* What you need to do
Nothing but the lines from the one containing "(901, 660) none -> (495, 648) //" to the end of the records below should be output, each exactly as written.

(Change listing data)
╭──
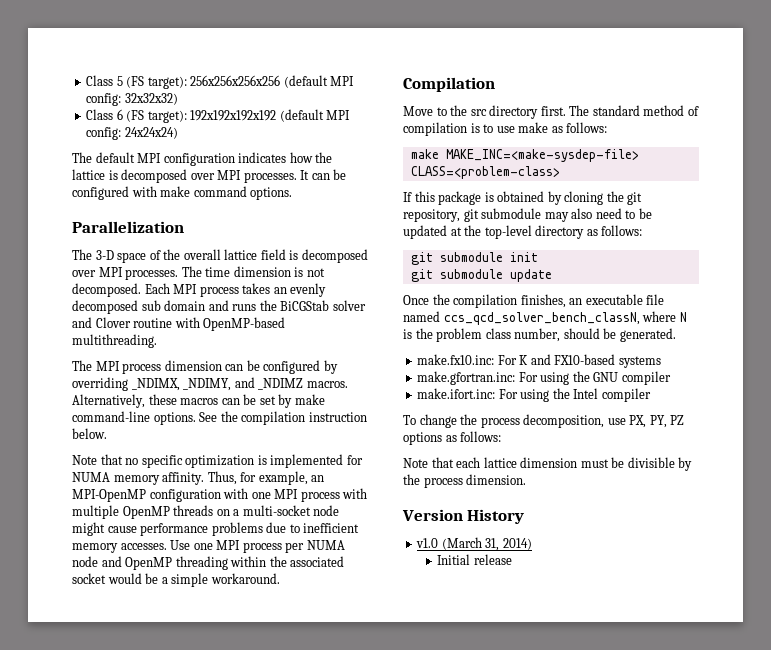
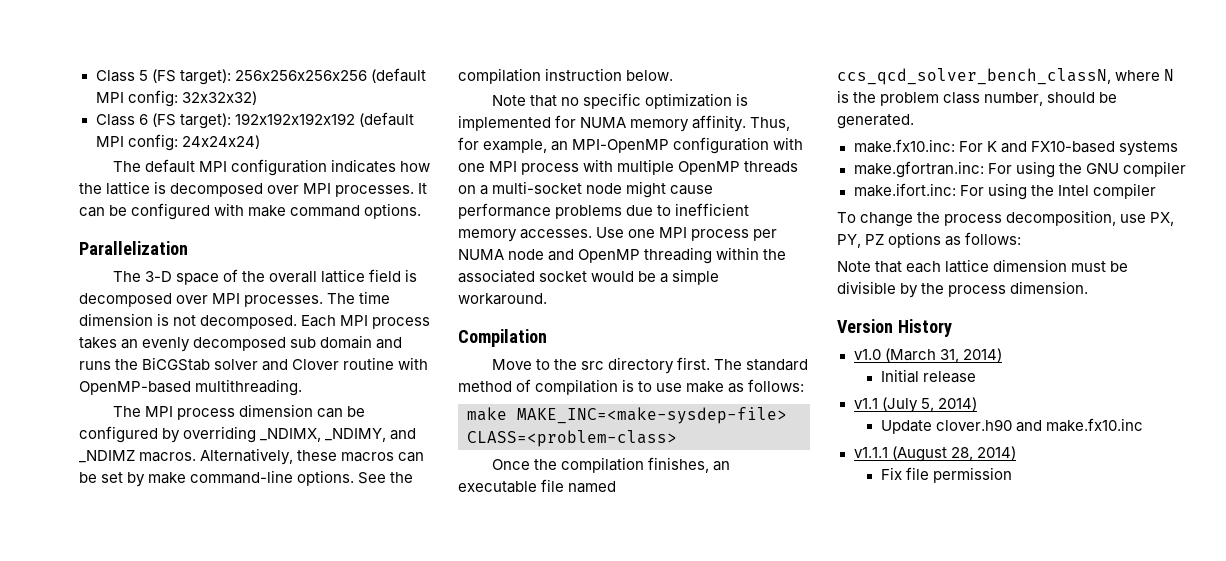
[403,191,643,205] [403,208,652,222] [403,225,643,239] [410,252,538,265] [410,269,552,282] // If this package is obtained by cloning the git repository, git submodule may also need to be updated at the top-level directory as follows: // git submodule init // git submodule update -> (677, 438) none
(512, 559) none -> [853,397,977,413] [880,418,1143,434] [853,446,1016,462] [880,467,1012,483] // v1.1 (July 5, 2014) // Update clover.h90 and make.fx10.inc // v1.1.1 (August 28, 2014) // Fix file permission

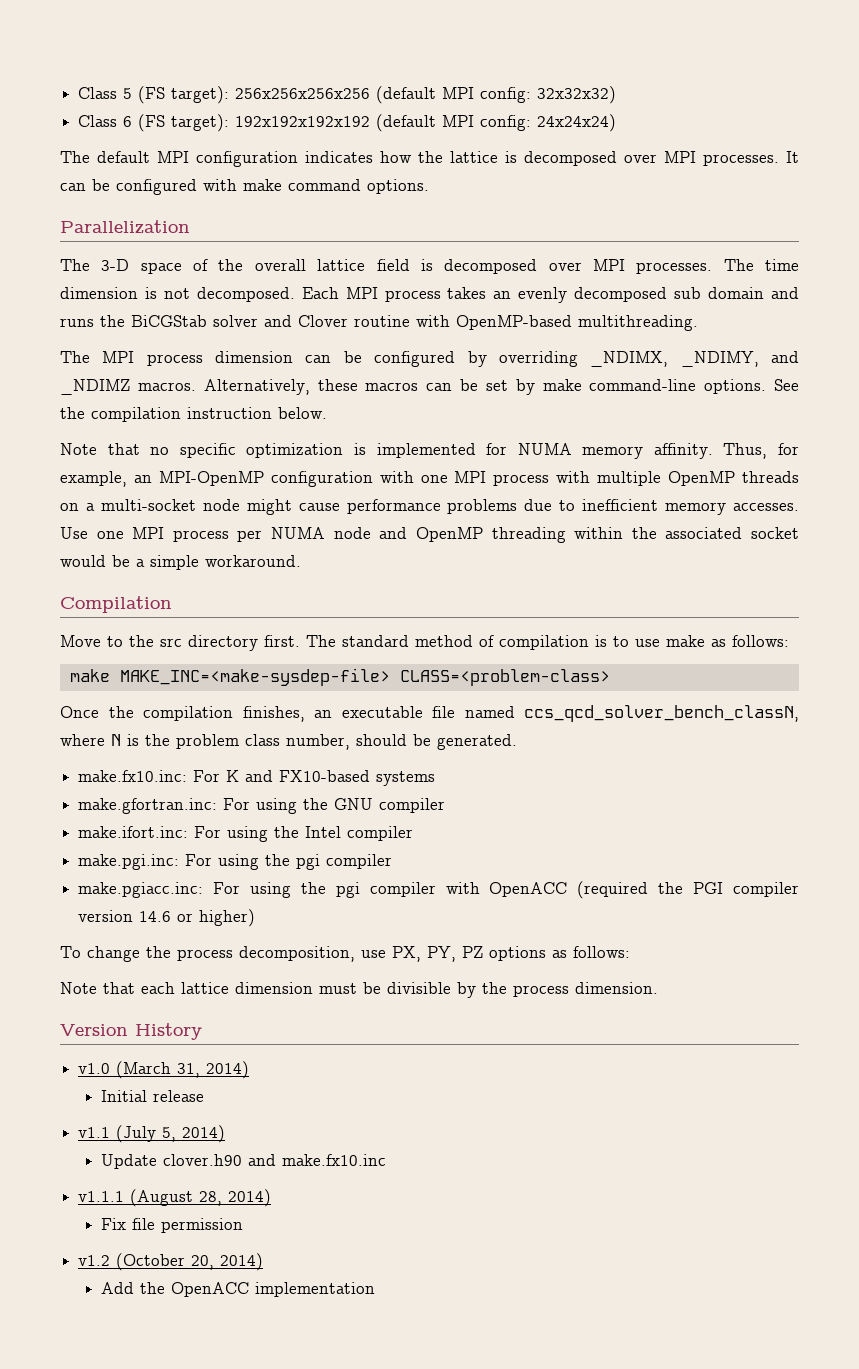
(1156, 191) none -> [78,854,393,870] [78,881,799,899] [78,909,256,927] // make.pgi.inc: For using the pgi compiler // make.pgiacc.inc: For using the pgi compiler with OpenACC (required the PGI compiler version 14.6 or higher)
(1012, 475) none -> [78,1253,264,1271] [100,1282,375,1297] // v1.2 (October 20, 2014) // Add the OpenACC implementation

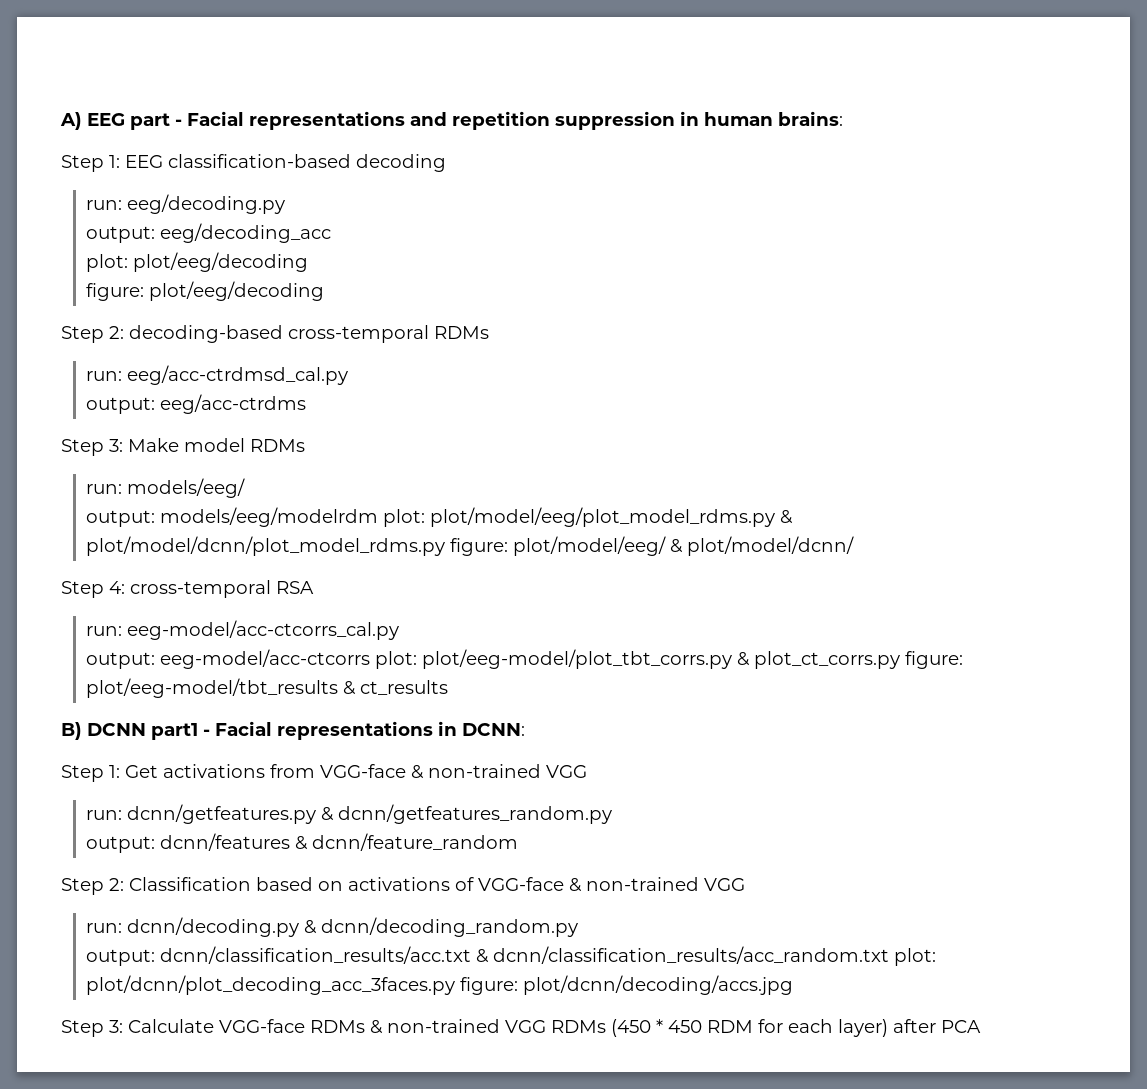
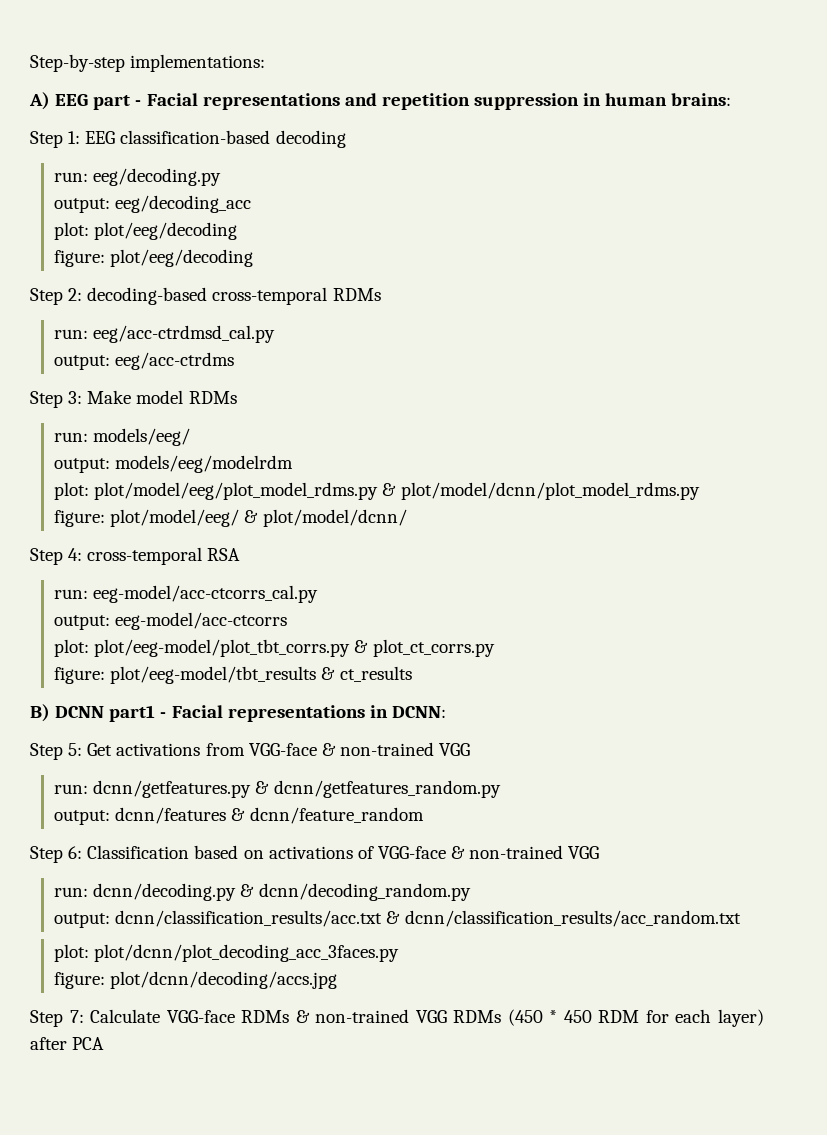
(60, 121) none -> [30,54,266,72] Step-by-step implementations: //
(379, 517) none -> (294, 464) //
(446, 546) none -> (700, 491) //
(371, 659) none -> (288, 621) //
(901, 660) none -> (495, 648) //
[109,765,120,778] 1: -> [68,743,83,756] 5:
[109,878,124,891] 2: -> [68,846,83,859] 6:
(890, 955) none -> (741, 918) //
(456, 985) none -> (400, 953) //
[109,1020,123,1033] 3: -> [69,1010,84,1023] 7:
╰──
* Answer to the problem
(901, 660) none -> (495, 648) //
[109,765,120,778] 1: -> [68,743,83,756] 5:
[109,878,124,891] 2: -> [68,846,83,859] 6:
(890, 955) none -> (741, 918) //
(456, 985) none -> (400, 953) //
[109,1020,123,1033] 3: -> [69,1010,84,1023] 7:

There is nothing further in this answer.